→ What to work on
The answer must be an exact copy of the records, with no pictures in it.
Data shown below:
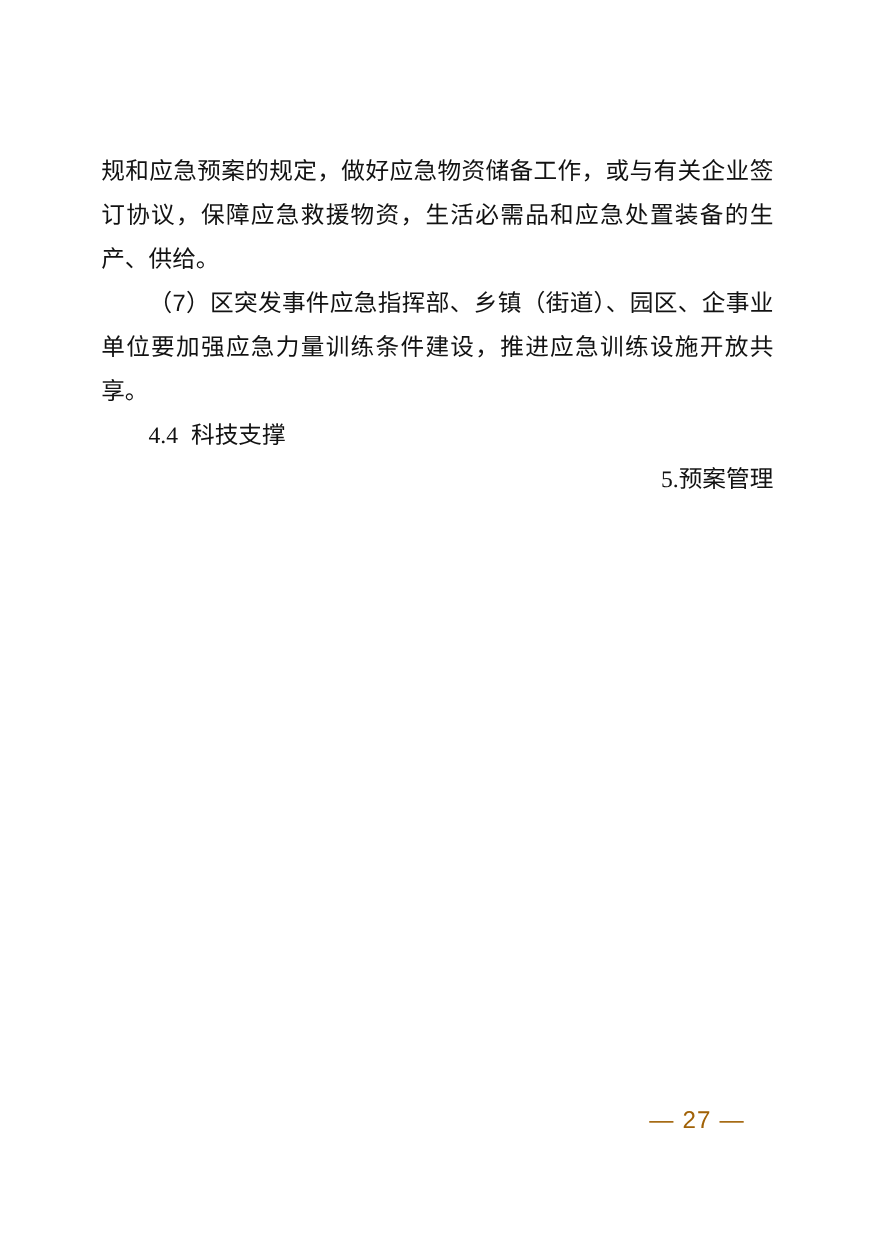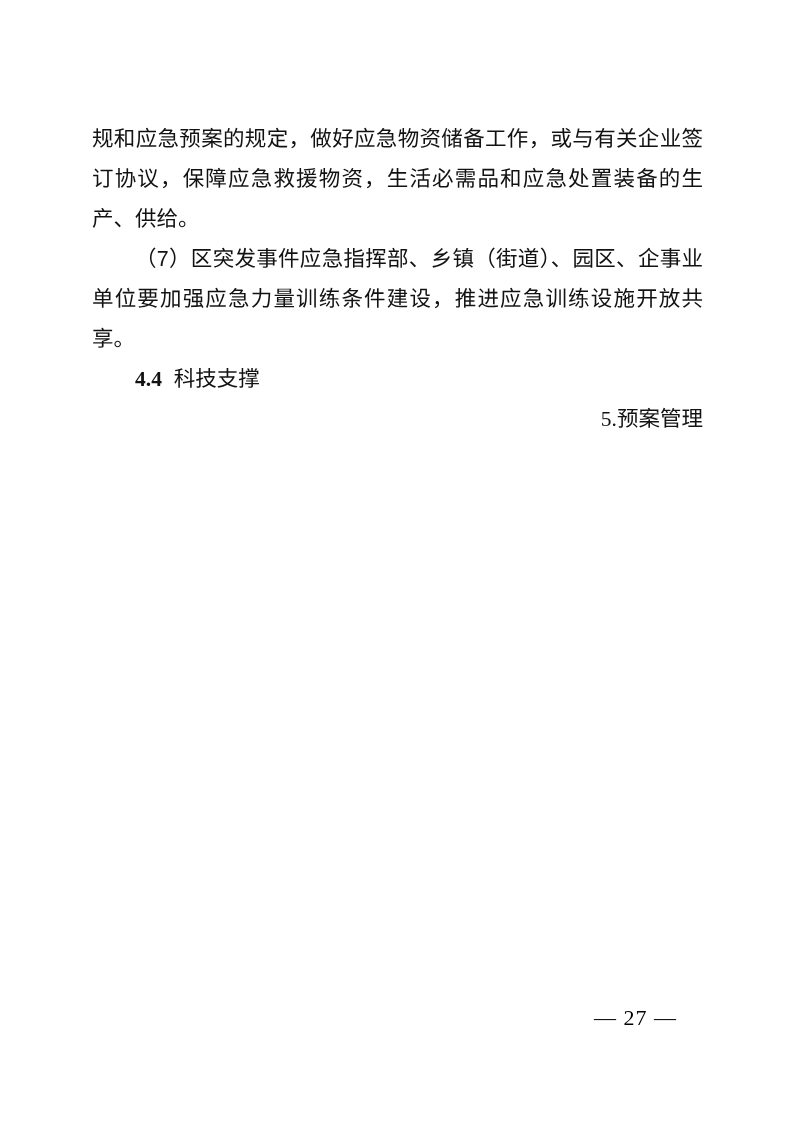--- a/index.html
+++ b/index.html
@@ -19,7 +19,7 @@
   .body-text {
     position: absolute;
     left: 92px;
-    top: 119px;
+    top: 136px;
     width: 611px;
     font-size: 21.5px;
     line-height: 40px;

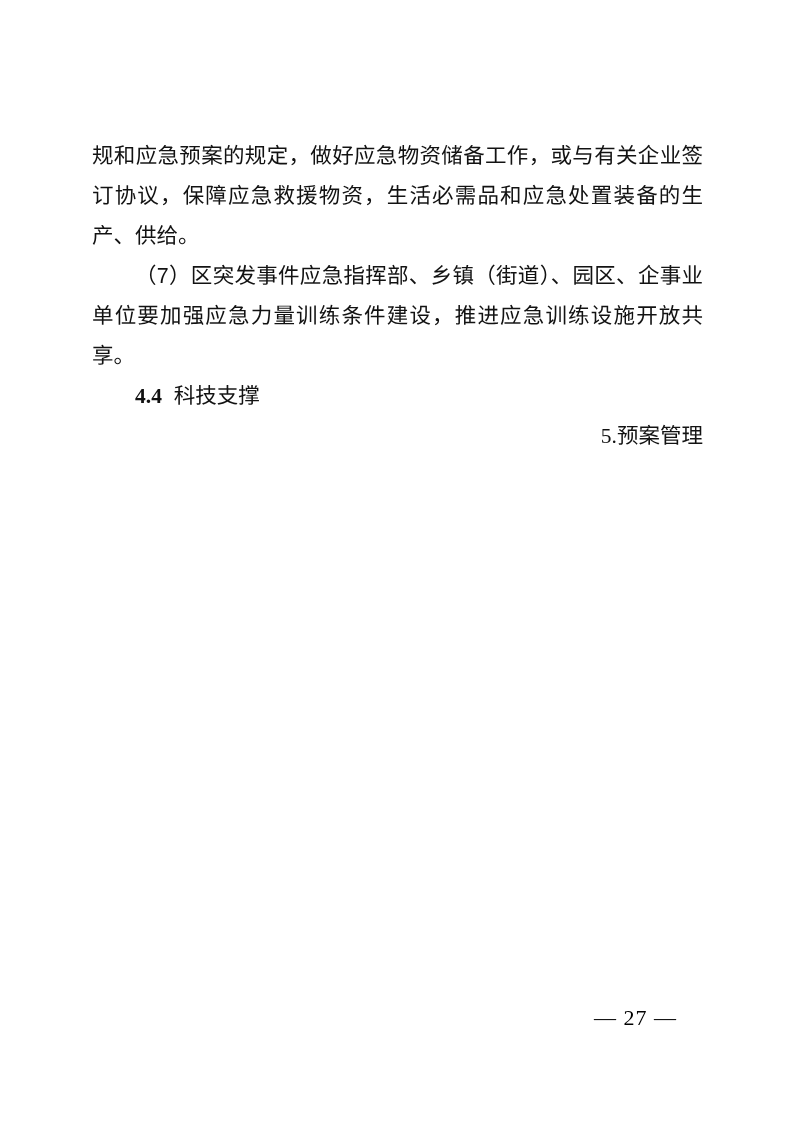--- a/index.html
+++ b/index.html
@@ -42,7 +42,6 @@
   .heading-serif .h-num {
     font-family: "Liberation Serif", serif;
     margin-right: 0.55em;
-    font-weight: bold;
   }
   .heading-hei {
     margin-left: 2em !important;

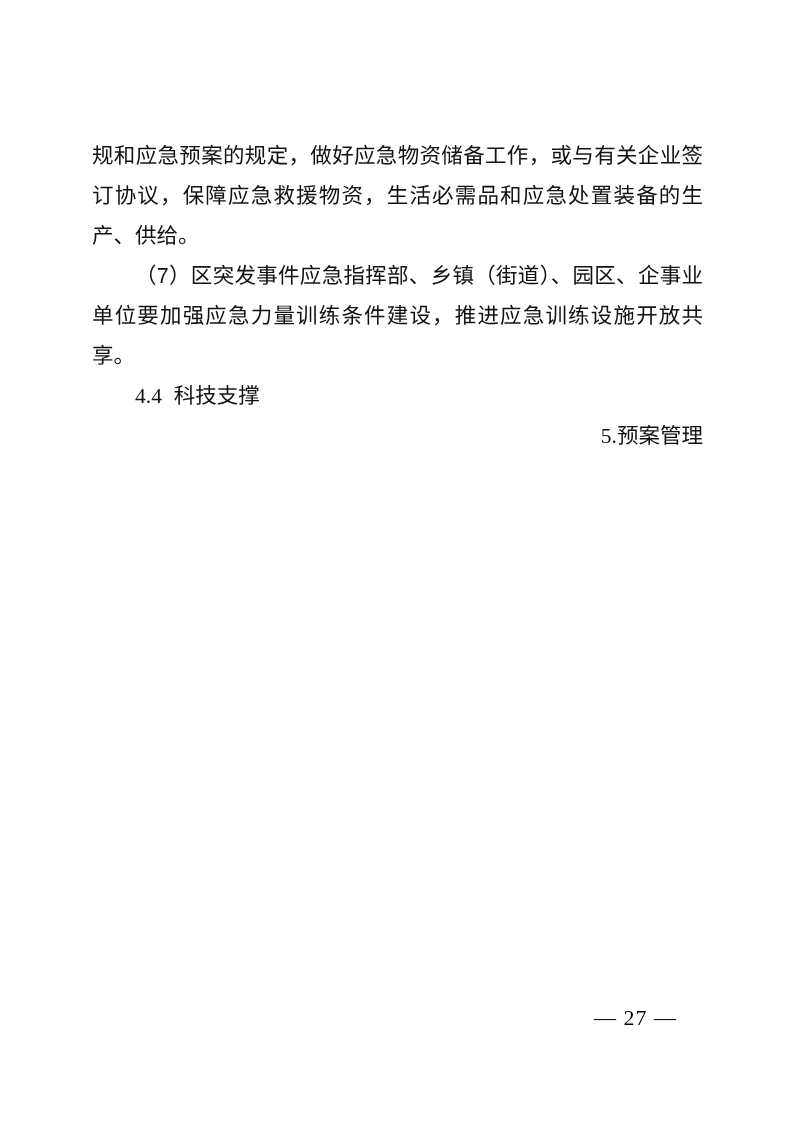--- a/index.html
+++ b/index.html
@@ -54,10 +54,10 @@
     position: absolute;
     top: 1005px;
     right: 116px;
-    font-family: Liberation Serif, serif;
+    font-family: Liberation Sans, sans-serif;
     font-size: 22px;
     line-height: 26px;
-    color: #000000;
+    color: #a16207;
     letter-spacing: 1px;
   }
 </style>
End of Data shown.
→ Task result
--- a/index.html
+++ b/index.html
@@ -19,7 +19,7 @@
   .body-text {
     position: absolute;
     left: 92px;
-    top: 119px;
+    top: 136px;
     width: 611px;
     font-size: 21.5px;
     line-height: 40px;

--- a/index.html
+++ b/index.html
@@ -42,7 +42,6 @@
   .heading-serif .h-num {
     font-family: "Liberation Serif", serif;
     margin-right: 0.55em;
-    font-weight: bold;
   }
   .heading-hei {
     margin-left: 2em !important;

--- a/index.html
+++ b/index.html
@@ -54,10 +54,10 @@
     position: absolute;
     top: 1005px;
     right: 116px;
-    font-family: Liberation Serif, serif;
+    font-family: Liberation Sans, sans-serif;
     font-size: 22px;
     line-height: 26px;
-    color: #000000;
+    color: #a16207;
     letter-spacing: 1px;
   }
 </style>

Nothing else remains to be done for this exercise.